137 Impact of Increased Resolution on Ensemble Forecasts of Thunderstorm Objects in the US Southeast

Thursday, 25 October 2018
Stowe & Atrium rooms (Stoweflake Mountain Resort )
John R. Lawson, CIMMS/NSSL, Norman, OK; and C. K. Potvin

The VORTEX-SE program aims to reduce loss of life and property from tornado damage. Amongst the challenges of risk communication and warning systems, there is evidence that increased resolution of a limited-area numerical weather prediction model will better represent the updraughts associated with tornadogenesis in the southeastern US. These may occur in both cellular and linear convective modes. However, a threefold increase in grid resolution requires more than a ninefold increase in computational demand; as such, given a finite computational resource, the number of ensemble members must be balanced with grid spacing.
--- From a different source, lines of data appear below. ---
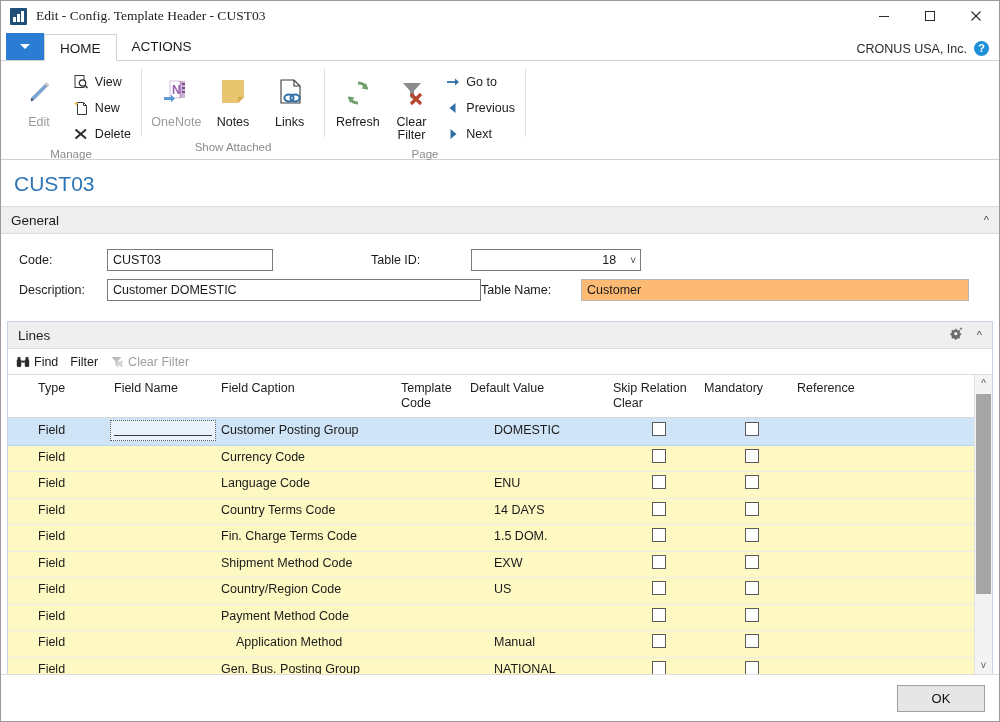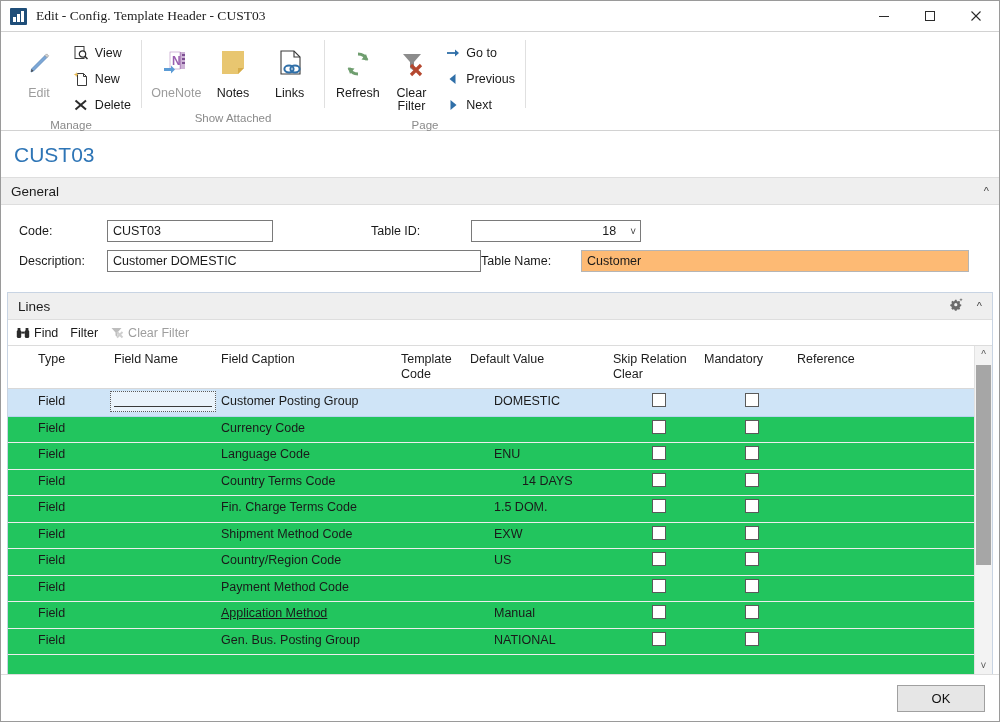--- a/index.html
+++ b/index.html
@@ -119,21 +119,21 @@
   
   .lines-wrap{flex:1;display:flex;flex-direction:column;margin:6px 6px 0 6px;border:1px solid #c8d4e3;border-bottom:none;overflow:hidden;}
   .lines-tools{
     height:25px;display:flex;align-items:center;background:#fff;
     border-bottom:1px solid #dcdcdc;padding-left:8px;
   }
   .ltool{display:flex;align-items:center;margin-right:12px;font-size:12.5px;}
   .ltool .ic{margin-right:4px;display:flex;align-items:center;}
   .ltool.dim{color:#9e9e9e;}
 
-  .grid{flex:1;display:flex;overflow:hidden;background:#22c55e;position:relative;}
+  .grid{flex:1;display:flex;overflow:hidden;background:#fef9c3;position:relative;}
   .grid-main{flex:1;display:flex;flex-direction:column;overflow:hidden;}
   .ghead{
     height:42px;flex:0 0 42px;border-bottom:1px solid #d8d8d8;position:relative;background:#fff;
   }
   .ghead .hc{
     position:absolute;top:6px;font-size:12.5px;color:#1c1c1c;line-height:15px;
   }
   .gbody{flex:1;position:relative;overflow:hidden;}
   .grow{
     position:absolute;left:0;right:0;height:26.5px;border-bottom:1px solid #ededed;
@@ -197,20 +197,29 @@
       </div>
       <div class="win-btn">
         <svg width="12" height="12" viewBox="0 0 12 12">
             <line x1="1.5" y1="1.5" x2="10.5" y2="10.5" stroke="#2b2b2b" stroke-width="1.1"></line>
             <line x1="10.5" y1="1.5" x2="1.5" y2="10.5" stroke="#2b2b2b" stroke-width="1.1"></line>
           </svg>
       </div>
     </div>
   </div>
 
+  <div class="tabstrip">
+    <div class="appbtn">
+        <span class="chev"></span>
+      </div>
+    <div class="tab active">HOME</div>
+    <div class="tab">ACTIONS</div>
+    <span class="company">CRONUS USA, Inc.</span>
+    <div class="help-icon">?</div>
+  </div>
 
   <div class="ribbon">
 
     <div class="rgroup" style="width:128px;">
       <div class="gcontent">
         <div class="bigbtn" style="margin-left:4px;">
           <span class="ic">
             <svg width="30" height="30" viewBox="0 0 30 30">
               <path d="M7 23 L9.5 22 L23 8.5 L21 6.5 L7.5 20 Z" fill="#7ba7d7" stroke="#5b87b8" stroke-width="0.8"></path>
               <path d="M21 6.5 L23 8.5 L24.6 6.9 L22.6 4.9 Z" fill="#d9d9d9" stroke="#9a9a9a" stroke-width="0.8"></path>
@@ -473,21 +482,21 @@
                 <span class="cell" style="left: 486px;">ENU</span>
                 <span class="cell" style="left: 789px;"></span>
                 <span class="cb" style="left: 644px;"></span>
                 <span class="cb" style="left: 737px;"></span>
               </div>
               <div class="grow" style="top: 79.5px;">
                 <span class="cell" style="left: 30px;">Field</span>
                 <span class="cell" style="left: 106px;"></span>
                 <span class="cell" style="left: 213px;">Country Terms Code</span>
                 <span class="cell" style="left: 393px;"></span>
-                <span class="cell" style="left: 514px;">14 DAYS</span>
+                <span class="cell" style="left: 486px;">14 DAYS</span>
                 <span class="cell" style="left: 789px;"></span>
                 <span class="cb" style="left: 644px;"></span>
                 <span class="cb" style="left: 737px;"></span>
               </div>
               <div class="grow" style="top: 106px;">
                 <span class="cell" style="left: 30px;">Field</span>
                 <span class="cell" style="left: 106px;"></span>
                 <span class="cell" style="left: 213px;">Fin. Charge Terms Code</span>
                 <span class="cell" style="left: 393px;"></span>
                 <span class="cell" style="left: 486px;">1.5 DOM.</span>
@@ -521,21 +530,21 @@
                 <span class="cell" style="left: 213px;">Payment Method Code</span>
                 <span class="cell" style="left: 393px;"></span>
                 <span class="cell" style="left: 486px;"></span>
                 <span class="cell" style="left: 789px;"></span>
                 <span class="cb" style="left: 644px;"></span>
                 <span class="cb" style="left: 737px;"></span>
               </div>
               <div class="grow" style="top: 212px;">
                 <span class="cell" style="left: 30px;">Field</span>
                 <span class="cell" style="left: 106px;"></span>
-                <span class="cell" style="left: 213px; text-decoration: underline;">Application Method</span>
+                <span class="cell" style="left: 228px;">Application Method</span>
                 <span class="cell" style="left: 393px;"></span>
                 <span class="cell" style="left: 486px;">Manual</span>
                 <span class="cell" style="left: 789px;"></span>
                 <span class="cb" style="left: 644px;"></span>
                 <span class="cb" style="left: 737px;"></span>
               </div>
               <div class="grow" style="top: 238.5px;">
                 <span class="cell" style="left: 30px;">Field</span>
                 <span class="cell" style="left: 106px;"></span>
                 <span class="cell" style="left: 213px;">Gen. Bus. Posting Group</span>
This presentation details results comparing 3-km to 1-km ensemble forecasts of severe thunderstorm outbreaks to assess resolution impact on skill and spread. Evaluation is performed with a range of scoring techniques, including object-based and scale-aware methods, reflecting the multi-faceted challenge of storm-scale verification. We also address whether the majority of the ensemble envelope can be captured by a limited subset of ensemble members, which would free up computational power for use in resolution improvements. Furthermore, we assess the impact of a scale-aware MYNN (boundary layer) parameterisation, particularly on the nature of storm objects in the forecast field.